-- EXERCISE INPUT follows --

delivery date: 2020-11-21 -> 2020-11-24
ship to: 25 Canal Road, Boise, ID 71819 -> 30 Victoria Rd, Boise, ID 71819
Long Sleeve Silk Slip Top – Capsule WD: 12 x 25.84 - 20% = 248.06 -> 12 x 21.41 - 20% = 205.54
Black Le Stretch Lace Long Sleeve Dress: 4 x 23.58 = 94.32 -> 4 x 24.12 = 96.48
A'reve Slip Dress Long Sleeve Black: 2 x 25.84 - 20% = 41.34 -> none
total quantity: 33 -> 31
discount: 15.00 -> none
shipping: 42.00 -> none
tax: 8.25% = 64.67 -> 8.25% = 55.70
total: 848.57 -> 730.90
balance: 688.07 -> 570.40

-- EXERCISE INPUT concluded --
-- EXERCISE INPUT follows --

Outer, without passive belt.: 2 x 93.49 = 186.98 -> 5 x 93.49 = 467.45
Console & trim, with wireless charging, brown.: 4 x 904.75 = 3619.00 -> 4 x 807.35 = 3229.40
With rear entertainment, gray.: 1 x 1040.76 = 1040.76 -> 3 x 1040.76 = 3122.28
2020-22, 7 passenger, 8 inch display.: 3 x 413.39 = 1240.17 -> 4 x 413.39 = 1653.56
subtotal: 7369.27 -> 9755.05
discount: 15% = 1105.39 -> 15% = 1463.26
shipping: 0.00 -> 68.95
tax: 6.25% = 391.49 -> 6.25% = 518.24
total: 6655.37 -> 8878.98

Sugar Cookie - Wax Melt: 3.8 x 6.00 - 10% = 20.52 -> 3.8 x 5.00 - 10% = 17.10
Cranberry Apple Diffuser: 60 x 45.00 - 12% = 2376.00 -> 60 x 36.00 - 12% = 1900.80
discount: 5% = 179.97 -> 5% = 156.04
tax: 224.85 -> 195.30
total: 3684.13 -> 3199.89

-- EXERCISE INPUT concluded --
-- EXERCISE INPUT follows --

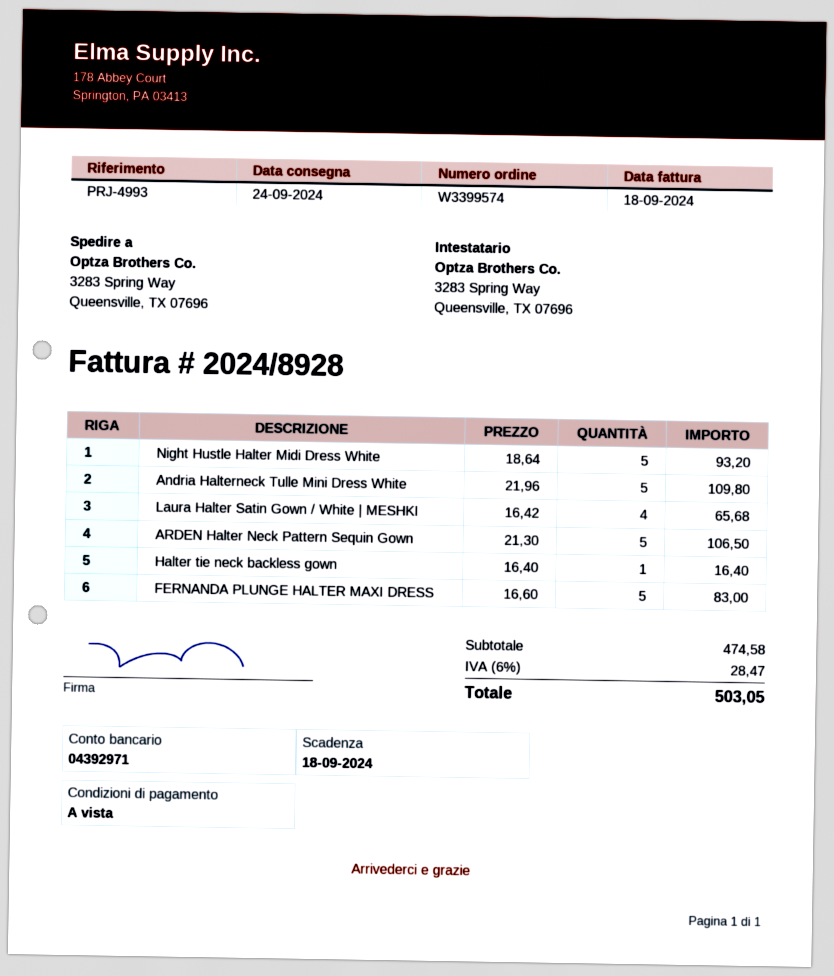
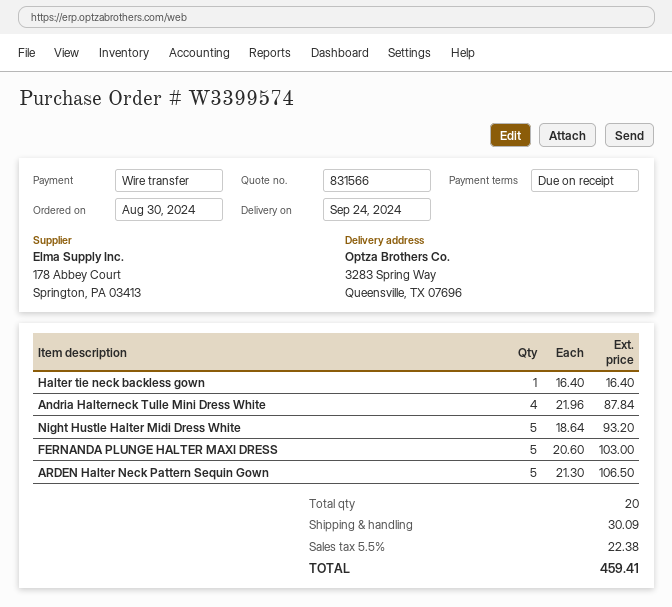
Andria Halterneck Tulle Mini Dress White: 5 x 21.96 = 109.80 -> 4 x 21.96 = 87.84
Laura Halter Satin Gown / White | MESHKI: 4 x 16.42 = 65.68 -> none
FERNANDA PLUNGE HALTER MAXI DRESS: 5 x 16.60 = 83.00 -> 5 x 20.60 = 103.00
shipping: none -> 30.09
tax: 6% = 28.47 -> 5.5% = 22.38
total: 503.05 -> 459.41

-- EXERCISE INPUT concluded --

An exact, complete copy of the lines above from the one with "delivery date: 2020-11-21 -> 2020-11-24" through the one with "balance: 688.07 -> 570.40" is the whole answer.

delivery date: 2020-11-21 -> 2020-11-24
ship to: 25 Canal Road, Boise, ID 71819 -> 30 Victoria Rd, Boise, ID 71819
Long Sleeve Silk Slip Top – Capsule WD: 12 x 25.84 - 20% = 248.06 -> 12 x 21.41 - 20% = 205.54
Black Le Stretch Lace Long Sleeve Dress: 4 x 23.58 = 94.32 -> 4 x 24.12 = 96.48
A'reve Slip Dress Long Sleeve Black: 2 x 25.84 - 20% = 41.34 -> none
total quantity: 33 -> 31
discount: 15.00 -> none
shipping: 42.00 -> none
tax: 8.25% = 64.67 -> 8.25% = 55.70
total: 848.57 -> 730.90
balance: 688.07 -> 570.40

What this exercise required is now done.